A Victorian delegation will visit Wellington this month to learn from the New Zealand public sector’s experience working with Māori communities.
Representatives from the Victorian Public Sector Commission and ANZSOG will spend three days meeting with Māori leaders in politics and business, to learn from New Zealand’s experience of having the Treaty of Waitangi as the foundation for their relationship with the country’s First People.
In addition to those meetings, Aboriginal VPS employees from the commission and the Department of Premier and Cabinet will meet with officials from NZ agencies including the Ministry of Social Development, the Auckland Co-Design Lab and the Federation of Māori Authorities.
The tour will examine the New Zealand approach to Indigenous policy, with its emphasis on local control, self-determination, support of the Māori economy and incorporating Indigenous knowledge and culture into New Zealand’s national story.
Taryn Lee, director of Aboriginal affairs policy in Victoria’s Department of Premier and Cabinet, and a member of the delegation, said there was scope to share lessons, despite the differences between the two countries and peoples.
“In Victoria, Aboriginal people have their own unique needs and aspirations when it comes to policy and treaty making, but we still have a lot we can learn and share with our counterparts in New Zealand,” Lee said.
“We are pursuing a self-determination agenda and the development of a treaty. This is not new internationally, and it is important to see what other countries are doing with their Indigenous peoples.

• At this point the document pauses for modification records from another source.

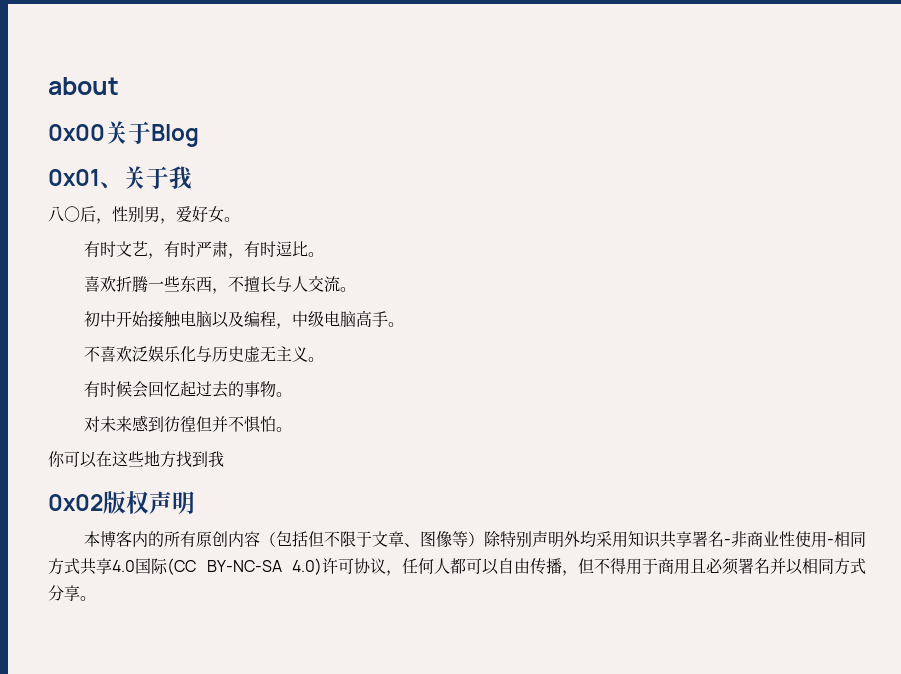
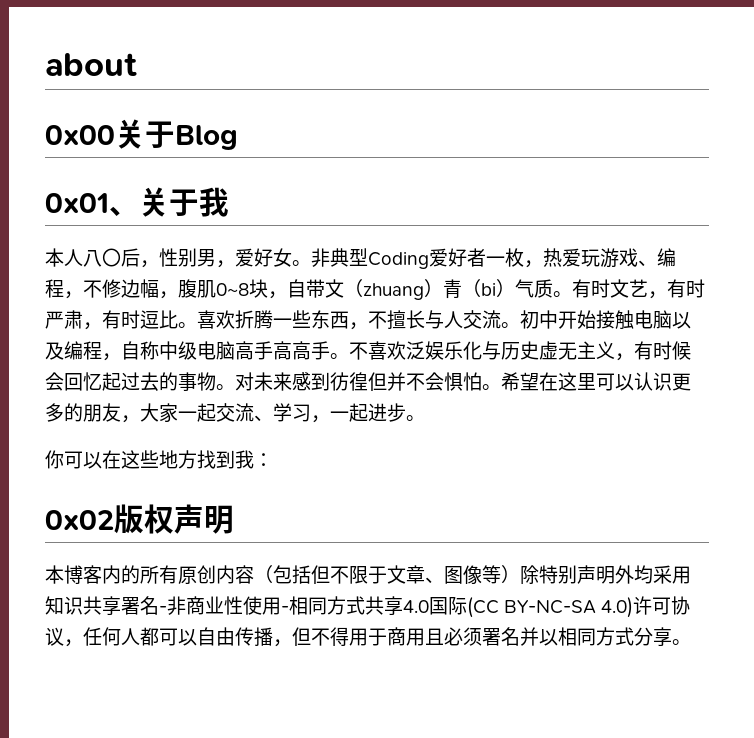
(192, 178) none -> [45,248,83,267] 本人
(240, 219) // -> [311,248,676,269] [45,279,572,300] 非典型Coding爱好者一枚，热爱玩游戏、编程，不修边幅，腹肌0~8块，自带文（zhuang）青（bi）气质。
(324, 254) // -> (197, 325) none
(356, 289) // -> (520, 325) none
(292, 326) none -> [121,341,159,360] 自称
[387,322,404,327] 。 // -> [273,341,349,360] 高高手。
[307,357,324,362] 。 // -> [615,353,634,361] ，
(292, 394) // -> (235, 387) none
(244, 424) none -> [425,372,444,391] 会
(292, 429) none -> [501,372,691,391] [45,403,425,423] 希望在这里可以认识更多的朋友，大家一起交流、学习，一起进步。
(224, 459) none -> [254,453,273,467] ：

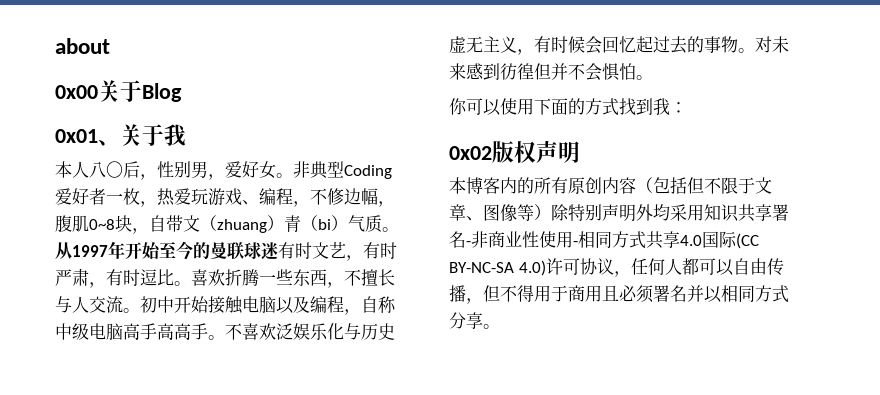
(572, 294) none -> [55,241,278,260] 从1997年开始至今的曼联球迷
[501,372,691,391] [45,403,425,423] [45,450,197,469] 希望在这里可以认识更多的朋友，大家一起交流、学习，一起进步。 // 你可以在这些地方 -> [449,98,619,116] // 你可以使用下面的方式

“Although we will still need to develop something that fits the unique needs and aspirations of Aboriginal Victorians – it won’t be a carbon copy.

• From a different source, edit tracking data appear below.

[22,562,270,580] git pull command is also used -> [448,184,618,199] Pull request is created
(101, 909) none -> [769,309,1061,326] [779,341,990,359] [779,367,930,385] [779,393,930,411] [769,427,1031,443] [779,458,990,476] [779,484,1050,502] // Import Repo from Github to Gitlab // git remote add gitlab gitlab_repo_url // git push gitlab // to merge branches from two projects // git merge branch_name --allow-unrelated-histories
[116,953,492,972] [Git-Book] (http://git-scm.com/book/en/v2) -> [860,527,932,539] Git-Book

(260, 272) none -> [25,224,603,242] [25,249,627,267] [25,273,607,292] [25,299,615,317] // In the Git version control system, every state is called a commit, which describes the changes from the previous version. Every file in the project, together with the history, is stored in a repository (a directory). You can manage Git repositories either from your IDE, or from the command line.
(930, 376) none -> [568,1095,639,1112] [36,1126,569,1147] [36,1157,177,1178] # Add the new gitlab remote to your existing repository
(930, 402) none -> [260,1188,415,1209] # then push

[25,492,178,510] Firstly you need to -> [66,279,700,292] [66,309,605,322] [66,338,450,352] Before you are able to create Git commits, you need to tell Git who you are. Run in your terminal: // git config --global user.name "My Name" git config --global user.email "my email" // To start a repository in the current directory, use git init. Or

“The Victorian Government has a commitment to self-determination and engaging with Aboriginal people, making sure we have a real say in the design and development of policy that affects us. That is a cultural change and something we can share with people in New Zealand.”

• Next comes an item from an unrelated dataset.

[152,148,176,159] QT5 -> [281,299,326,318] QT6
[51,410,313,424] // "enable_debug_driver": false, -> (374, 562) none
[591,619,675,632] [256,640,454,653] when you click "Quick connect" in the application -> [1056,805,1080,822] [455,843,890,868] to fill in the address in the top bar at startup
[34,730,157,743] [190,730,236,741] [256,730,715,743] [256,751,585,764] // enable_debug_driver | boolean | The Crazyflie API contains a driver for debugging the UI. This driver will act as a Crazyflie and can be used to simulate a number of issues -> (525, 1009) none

Legislation has been passed by the Victorian Parliament to begin negotiations for a Treaty and the Office of the Treaty Advancement Commissioner has been created to consult with Aboriginal Victorians and create a representative body to negotiate a treaty. Victorian Treaty Advancement Commissioner Jill Gallagher has said that there is strong support for a Treaty, and her goal is to have a commission of representatives set up by July next year.
The exchange is also of interest to ANZSOG’s mission of improving public sector leadership with sound research on past programs and policies. Professor Catherine Althaus pointed to self-determination programs, such as the Whānau Ora (family heath) initiative, which have sparked debate in NZ about its pro and cons.
“We want to learn how New Zealand’s public sector leaders have built and maintained their relationships with Māori people, including what they have done to successfully support the development of the Māori economy,” Dr Althaus said.